Oh, no! I am so, so sorry to hear that. 

Follow your heart - you know your dog best - and Kosmo will help you by letting you know what he needs. For now, give him a big smooch and an extra hug from me. My heart goes out to you. I'm just so sorry.


----------



## Sally's Mom

I am so sorry, wishing you all the best.


----------



## KiwiD

So sorry to hear of the diagnosis for Kosmo. I know how hard it is to make the decision on what route to go as far treatment goes...sorry you have to be going down this road


----------



## GoldensGirl

I'm so very sorry. Having just been through the biopsy process my own beloved Old Gold, I know precisely the exquisite agony of waiting. I so wish the outcome for Kosmo was happier. That said, I hope you can remember that he doesn't know the diagnosis. He just wants to enjoy every minute of his life with you.

Holding Kosmo and you in my thoughts and prayers,
Lucy


----------



## magiclover

I'm so sorry that the news wasn't good. I know all too well what you might be feeling right now. I send you my thoughts and prayers as you decide what course to take with Kosmo.


----------



## Debles

I am so sorry for Kosmo's diagnosis. Cancer sucks so much. Praying for your beautiful boy!


----------



## SandyK

I am so sorry for Kosmo's diagnosis. You know him best and whatever treatment you choose will be what is best for him. Thoughts and prayers will be with you and Kosmo!!


----------



## coppers-mom

I am so sorry for that horrible diagnosis.
I'll keep you in my thoughts and prayers.


----------



## Belle's Mom

I am so sorry for the diagnosis. My thoughts and prayers are with you.


----------



## Dallas Gold

I am very sorry to hear the diagnosis. Thoughts and prayers coming your way. It's scary and frightening to go through this and while trying to decide how to proceed.


----------



## GoldenMum

I am so sorry to hear of Kosmo's diagnosis, please know that you guys are in my thoughts. I am sure you will make the decision that is right for Kosmo....keep us posted...and {{HUGS}} to you both!


----------



## Karen519

*2GoldDogs*

2GoldDogs

I will be praying for Kozmo and you.


----------



## Rainheart

I am so sorry to hear that. Good thoughts to come your way...


----------



## Buddy's mom forever

I am so sorry to read about not so good news. He is so sweet boy. Healing thoughts and prayers are on your way. I am going to light a candle for Kosmo.


----------



## Ljilly28

Poor Kosmo.
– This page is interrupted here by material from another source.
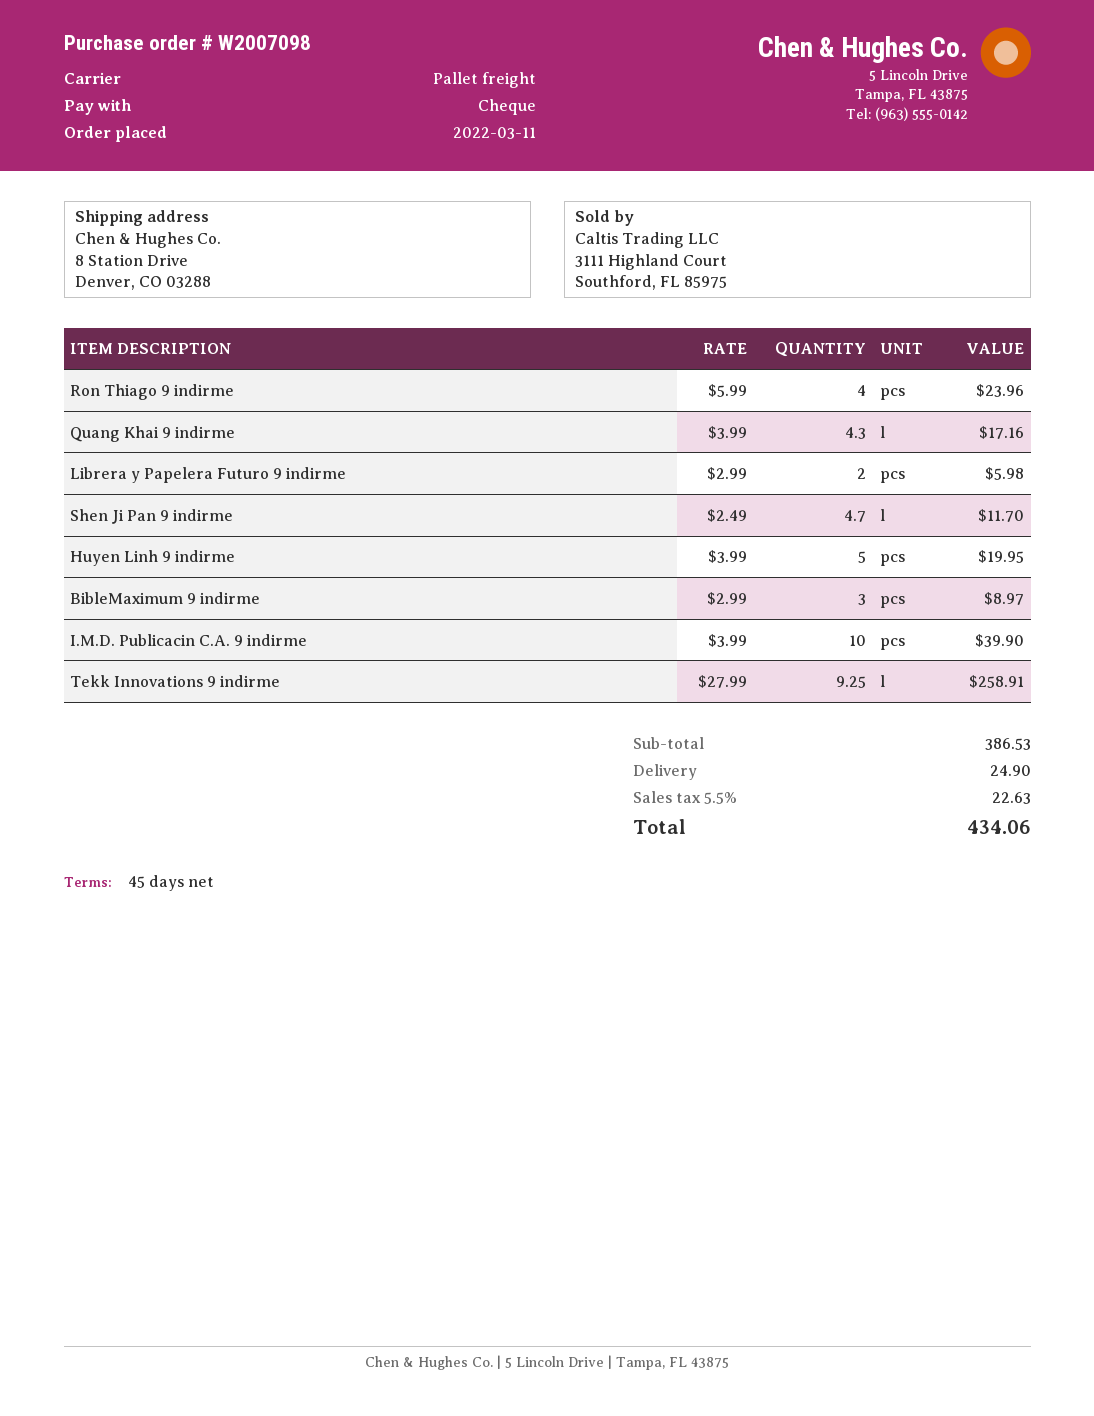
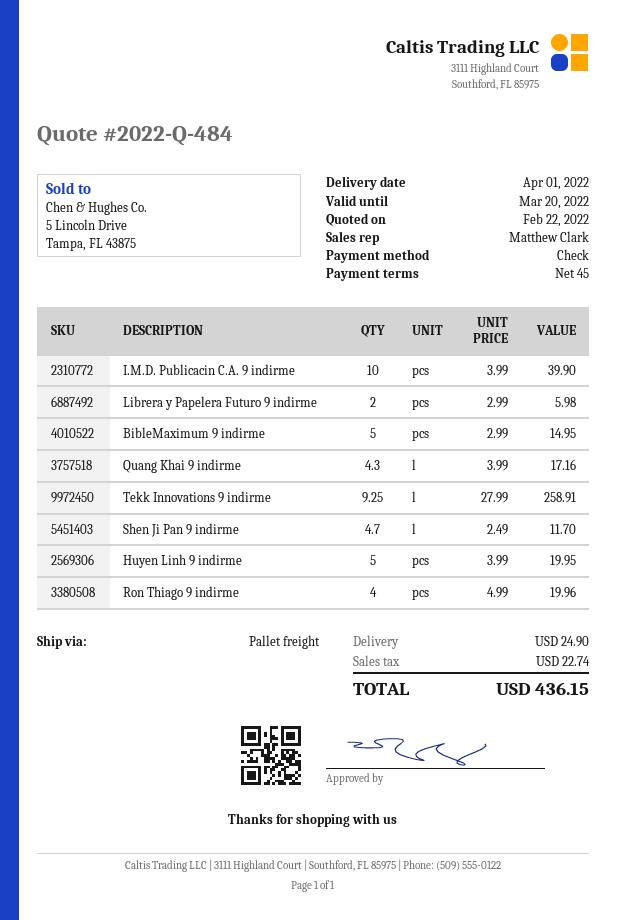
Ron Thiago 9 indirme: 4 x 5.99 = 23.96 -> 4 x 4.99 = 19.96
BibleMaximum 9 indirme: 3 x 2.99 = 8.97 -> 5 x 2.99 = 14.95
tax: 22.63 -> 22.74
total: 434.06 -> 436.15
I am so sorry for his diagnosis. Is it T cell?


----------



## 2golddogs

Jill, it is T cell. We chose to go ahead and do just prednisone and our vet called it in to our pharmacy so we wouldn't have to drive as far in the snow. It's getting slick here and branches are starting to break off the trees. Kosmo's eating has really gone downhill quickly this week and yesterday and today he wouldn't even eat the cooked chicken. That just brought me to tears. The earliest an oncologist could see us is Wednesday and I didn't think we could wait that long. Just gave him his first dose of prednisone an hour ago so I hope we see some improvement and hope he can eat something today.


----------



## my4goldens

so very sorry. Hugs and prayers to you and Kosmo.


----------



## Oaklys Dad

So sorry to hear this diagnosis. I Hope you have many great days ahead with your boy.


----------



## desi.n.nutro

I found 5 "lumps" on Abbi this week. I ran her to the Vet. He thinks they are just fatty but biopsied them regardless. I was telling my husband that waiting is the hard part but then I read about your call. I am sorry for you and Kosmo. This is not fair.


----------



## 2golddogs

Kosmo did eat a bit of supper this evening and even felt good enough to give a small roll in the snow. I think I had a bigger grin on my face than he did. Though I was grumbling about the snow, when I saw that I had a change of heart. I chose to look at it as God's gift to Kosmo. That boy sure loves the snow.


----------



## Buddy's mom forever

If it makes Kosmo happy, then let it be. He is so precious, he has such a perfect golden face. Praying for sweet boy to have a lots of happy days.


----------



## GoldenCamper

I am so sorry for the diagnoses. Glad Kosmo is enjoying the snow though.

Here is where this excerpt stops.